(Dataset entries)
▼

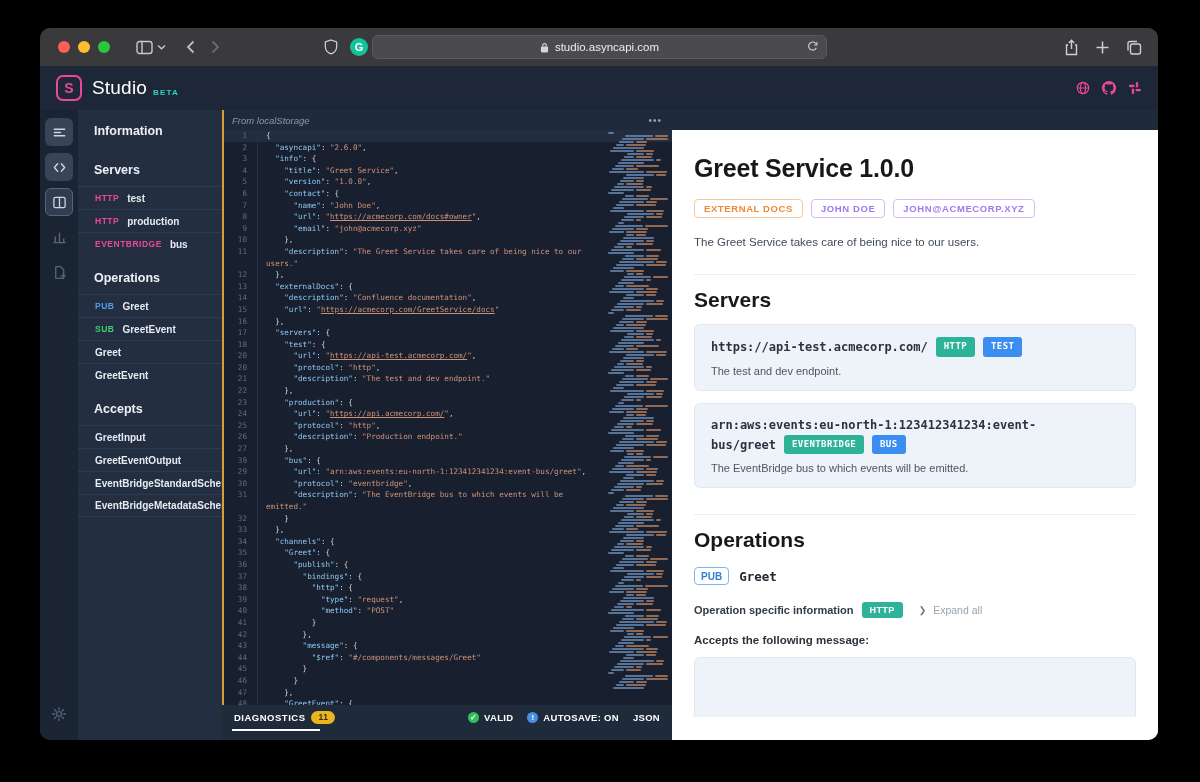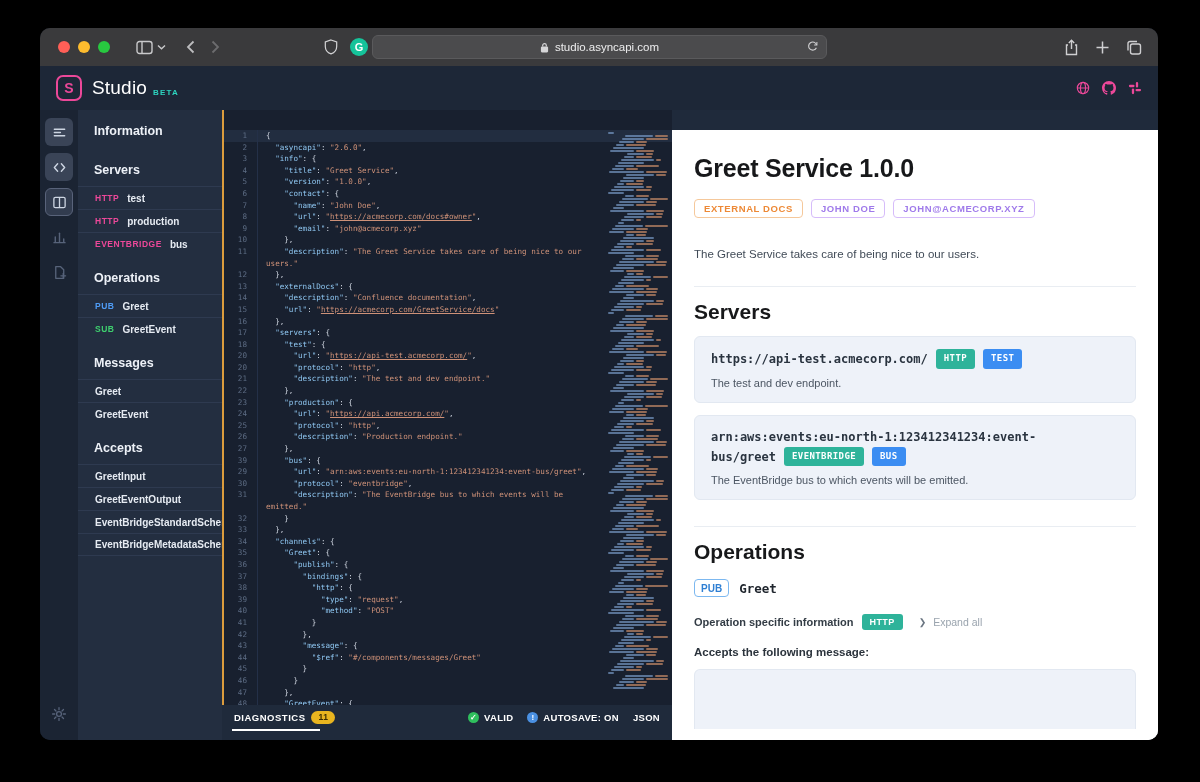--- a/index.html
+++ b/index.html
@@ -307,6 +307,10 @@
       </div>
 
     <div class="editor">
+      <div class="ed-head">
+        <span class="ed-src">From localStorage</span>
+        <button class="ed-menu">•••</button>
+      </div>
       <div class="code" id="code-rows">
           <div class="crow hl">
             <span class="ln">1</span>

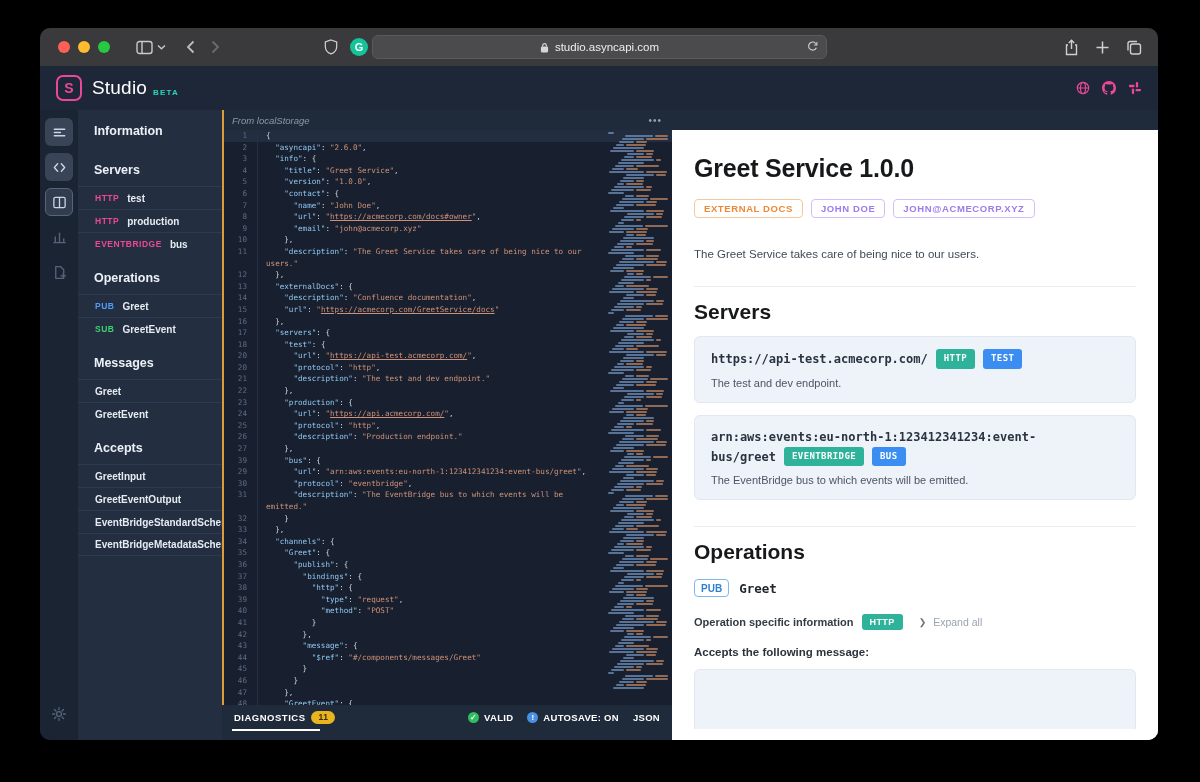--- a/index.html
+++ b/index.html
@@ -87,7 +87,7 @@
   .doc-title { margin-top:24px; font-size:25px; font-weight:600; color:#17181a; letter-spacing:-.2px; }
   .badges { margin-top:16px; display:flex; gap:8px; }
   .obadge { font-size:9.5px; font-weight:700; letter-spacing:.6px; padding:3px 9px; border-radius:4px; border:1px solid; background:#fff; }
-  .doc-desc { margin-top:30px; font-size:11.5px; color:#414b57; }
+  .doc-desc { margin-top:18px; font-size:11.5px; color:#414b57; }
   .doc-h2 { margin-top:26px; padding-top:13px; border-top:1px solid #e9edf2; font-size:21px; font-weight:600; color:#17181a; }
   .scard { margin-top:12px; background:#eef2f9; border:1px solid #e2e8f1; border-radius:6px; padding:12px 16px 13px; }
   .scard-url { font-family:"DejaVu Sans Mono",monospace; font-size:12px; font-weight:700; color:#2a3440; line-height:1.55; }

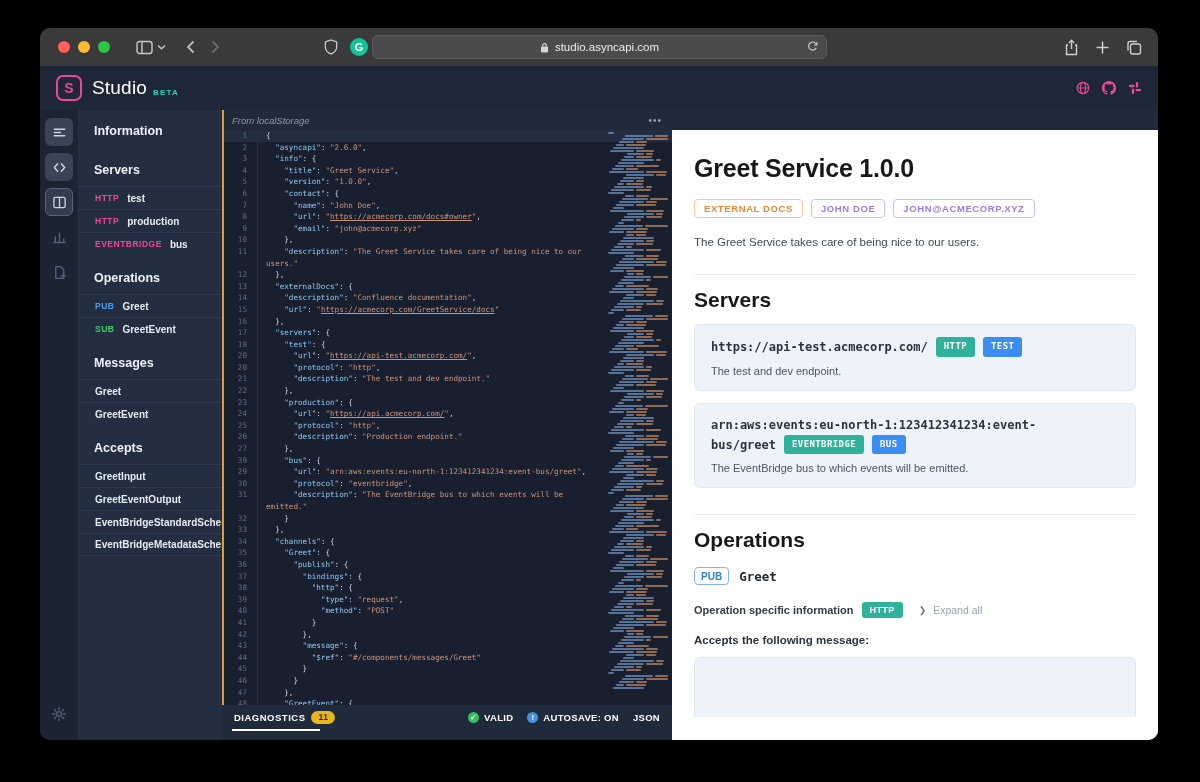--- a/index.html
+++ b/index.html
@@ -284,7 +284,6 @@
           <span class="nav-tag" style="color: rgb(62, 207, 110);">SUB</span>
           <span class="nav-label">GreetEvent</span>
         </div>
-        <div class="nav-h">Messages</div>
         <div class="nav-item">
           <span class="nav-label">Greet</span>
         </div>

▲

The result should be a precise copy of all the entries, free of pictures.

* _Result of this task_
--- a/index.html
+++ b/index.html
@@ -307,6 +307,10 @@
       </div>
 
     <div class="editor">
+      <div class="ed-head">
+        <span class="ed-src">From localStorage</span>
+        <button class="ed-menu">•••</button>
+      </div>
       <div class="code" id="code-rows">
           <div class="crow hl">
             <span class="ln">1</span>

--- a/index.html
+++ b/index.html
@@ -87,7 +87,7 @@
   .doc-title { margin-top:24px; font-size:25px; font-weight:600; color:#17181a; letter-spacing:-.2px; }
   .badges { margin-top:16px; display:flex; gap:8px; }
   .obadge { font-size:9.5px; font-weight:700; letter-spacing:.6px; padding:3px 9px; border-radius:4px; border:1px solid; background:#fff; }
-  .doc-desc { margin-top:30px; font-size:11.5px; color:#414b57; }
+  .doc-desc { margin-top:18px; font-size:11.5px; color:#414b57; }
   .doc-h2 { margin-top:26px; padding-top:13px; border-top:1px solid #e9edf2; font-size:21px; font-weight:600; color:#17181a; }
   .scard { margin-top:12px; background:#eef2f9; border:1px solid #e2e8f1; border-radius:6px; padding:12px 16px 13px; }
   .scard-url { font-family:"DejaVu Sans Mono",monospace; font-size:12px; font-weight:700; color:#2a3440; line-height:1.55; }

--- a/index.html
+++ b/index.html
@@ -284,7 +284,6 @@
           <span class="nav-tag" style="color: rgb(62, 207, 110);">SUB</span>
           <span class="nav-label">GreetEvent</span>
         </div>
-        <div class="nav-h">Messages</div>
         <div class="nav-item">
           <span class="nav-label">Greet</span>
         </div>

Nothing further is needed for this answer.